## WHAT YOU WILL DO
Type the data below again exactly. Omit all pictures.

[Start of section]

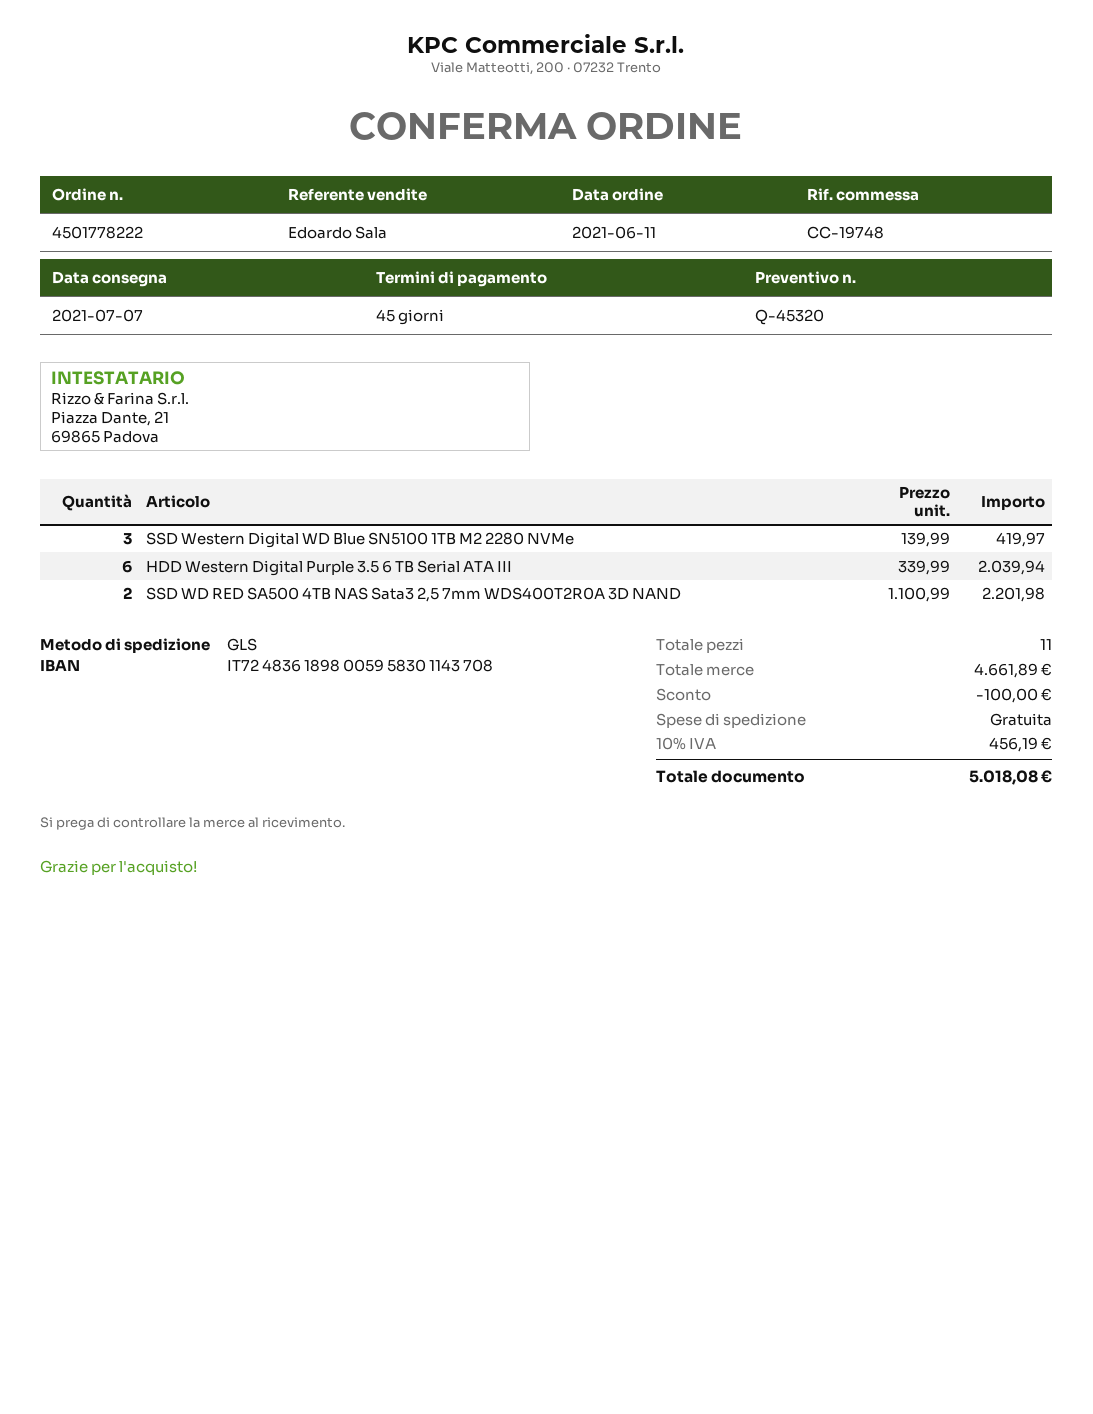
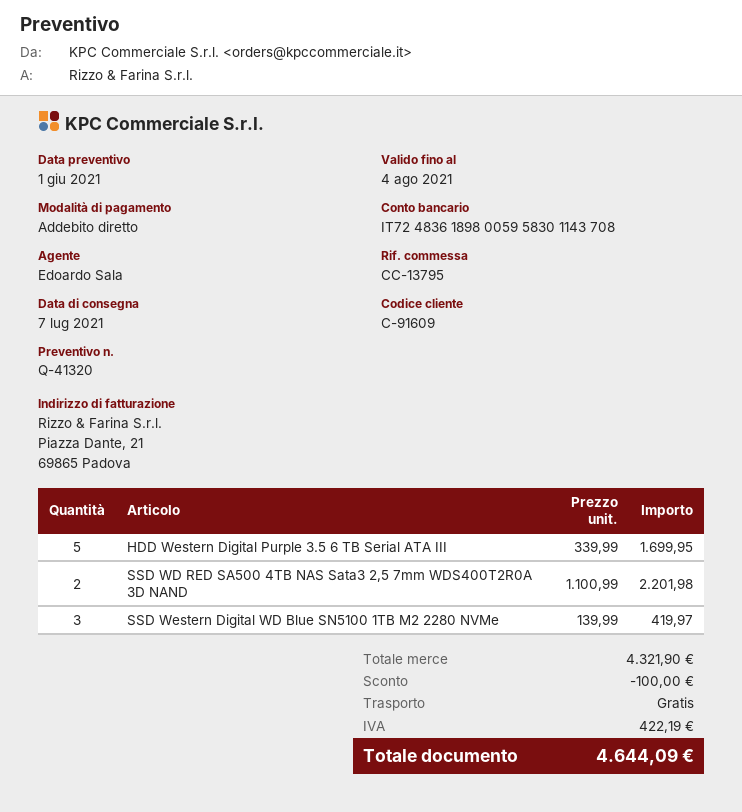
quote number: Q-45320 -> Q-41320
reference: CC-19748 -> CC-13795
HDD Western Digital Purple 3.5 6 TB Serial ATA III: 6 x 339.99 = 2039.94 -> 5 x 339.99 = 1699.95
subtotal: 4661.89 -> 4321.90
tax: 456.19 -> 422.19
total: 5018.08 -> 4644.09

[End of section]

## SOLUTION
quote number: Q-45320 -> Q-41320
reference: CC-19748 -> CC-13795
HDD Western Digital Purple 3.5 6 TB Serial ATA III: 6 x 339.99 = 2039.94 -> 5 x 339.99 = 1699.95
subtotal: 4661.89 -> 4321.90
tax: 456.19 -> 422.19
total: 5018.08 -> 4644.09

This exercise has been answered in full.